Côté dessin, John Buscema s'est un peu assagi -- ou alors c'est juste qu'il ménage ses effets sur une histoire plus longue --, mais il sait montrer qu'il en a encore sous le capot au cas où quelqu'un en douterait (indice : non
)
(rappelons pour le contexte qu'à cette date le bonhomme dessine les Avengers sans interruption depuis une décennie, et les 4 Fantastiques et Conan depuis une demi-douzaine d'années !). J'ai trouvé les scènes infernales particulièrement réussies, mais il "fait le job" sans faiblesse pour les scènes à la surface aussi.
Au final je ne peux que vous inciter à rechercher ce petit recueil si vous étiez passé à côté (une bonne librairie l'aura peut-être encore en stock...), aussi bien pour le numéro de
Silver Surfer au scénar' naïf mais magnifié par sa mise en images baroque et opératique, que pour la mini-série
Mephisto vs... au récit plus surprenant et au dessin plus classique mais toujours efficace.

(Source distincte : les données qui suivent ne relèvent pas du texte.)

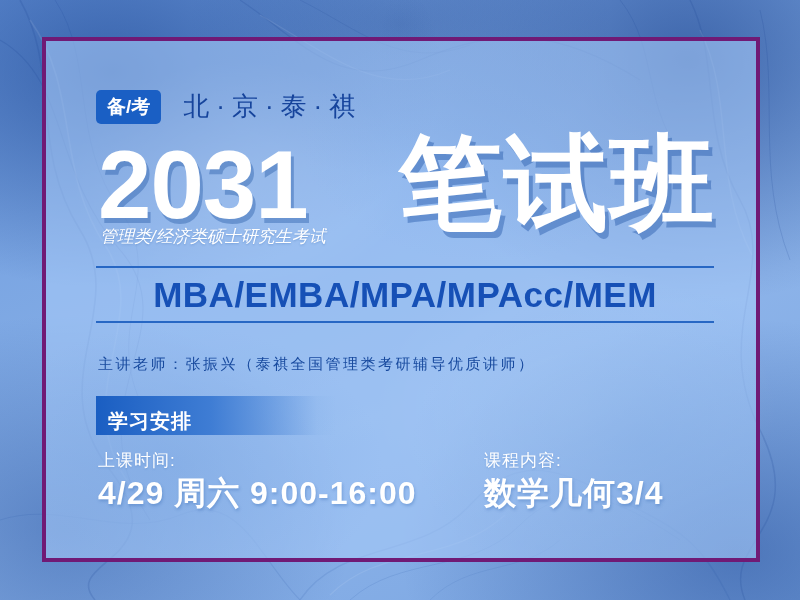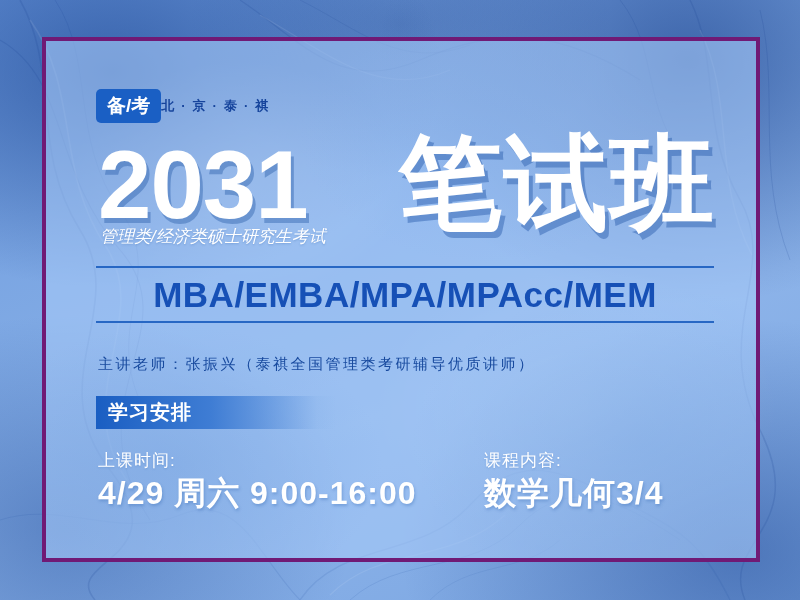"北·京·泰·祺" .city-line { font-size: 13px -> 26px; font-weight: bold -> normal; margin-left: none -> 22px }
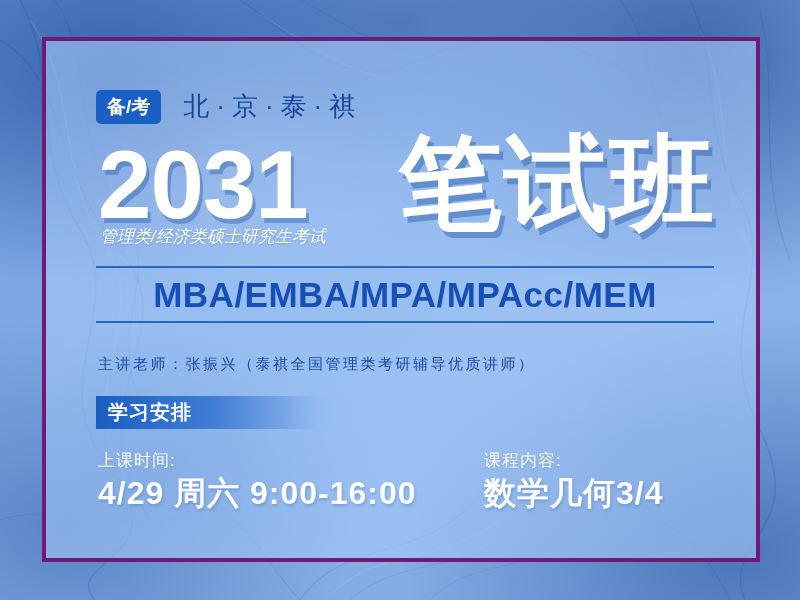"学习安排" .section-band { align-items: center -> flex-end; height: 33px -> 39px }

Post-scriptum : les associations d'idées dans l'abstrait c'est bien beau, mais je suis quand même allé voir sur Youtube si par hasard ça n'existait pas
vraiment, les reprises de Wagner en hard rock. Après vérification : oui, ça existe ; et non, ça ne devrait pas être autorisé à exister. Mais que ça ne vous empêche pas d’aller lire ces titres.